Dauncey’s talk, “Emotional Subjects: Citizenship, Identity and the Emotional World of Disability in China,” is being presented by the university’s Disability Studies Lecture Series and the Modern China Lecture Series.
Register online to obtain the Zoom link for the presentation. The program is free and open to the public.
In her talk, Dauncey will draw on her understanding of para-citizenship – a new concept built around sociological theories of citizenship and identity – to reveal the highly emotional world of disability-making and disability-living in China.
She looks not only at how traditionally accepted or institutionally determined notions of personhood and normalcy, the factors that determine the boundaries of citizenship, are often challenged through encounters and interactions with disability, but also how emotions play a fundamental role in the ways persons with disabilities are included in or excluded from the dominant discourses of what makes an “ideal” citizen in China today.
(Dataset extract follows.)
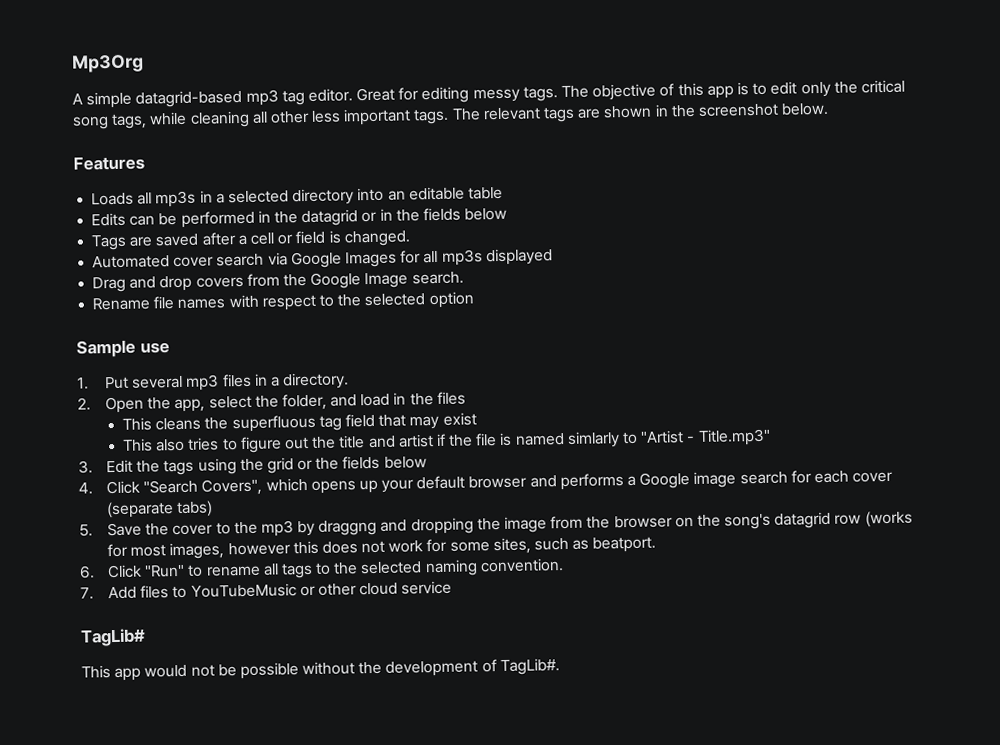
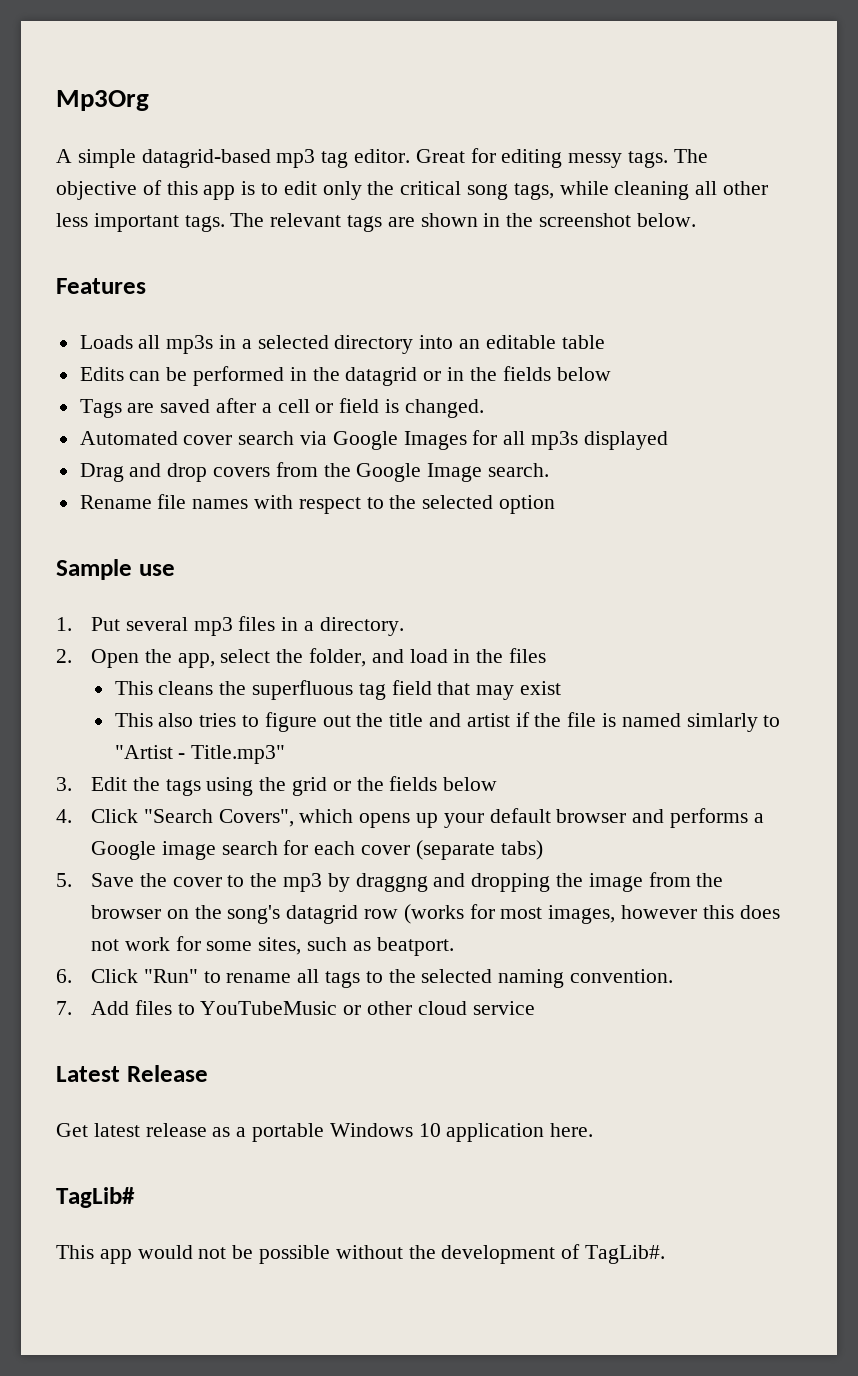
(453, 587) none -> [56,1065,208,1082] [56,1123,594,1142] // Latest Release // Get latest release as a portable Windows 10 application here.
Dauncey is the author of “Disability in China: Citizenship, Identity and Culture,” a comprehensive exploration of disability and citizenship in Chinese society and culture from 1949 to the present. She is a China specialist with 30 years of experience visiting and studying China. She joined the faculty at Nottingham’s School of Sociology and Social Policy in 2016 after serving as deputy head and director of teaching at the School of Contemporary Chinese Studies.
The Disability Studies Lecture Series, which was launched this academic year, provides access to world-class scholarship and expertise in the vital multi-disciplinary field of critical disability studies. The aim of the series is to increase disability literacy in our communities and to enrich our own scholarship, creativity, and activism by engaging with new ideas in disability theory, history, culture, and the arts. The next program in the series will be May 3, “In Conversation with artist, activist, and scholar, Dr. Sunaura Taylor” of the University of California, Berkeley.
The Modern China Lecture Series was initiated in January 2014 to promote awareness of important issues related to China for those on the CSUSB campus and in the community. Since then, it has presented more than 100 lectures, workshops, film screenings and roundtable forums featuring China scholars from UC San Diego, UC Riverside, the Claremont Colleges, UCLA, USC, UC Irvine, Columbia, Oxford and other institutions have visited the CSUSB campus to share their expertise and opinions.
The next scheduled speaker in the Modern China Lecture Series is Jane Chin Davidson, CSUSB professor of art history, who will share her presentation at 2:30 p.m. May 8, in person and on Zoom.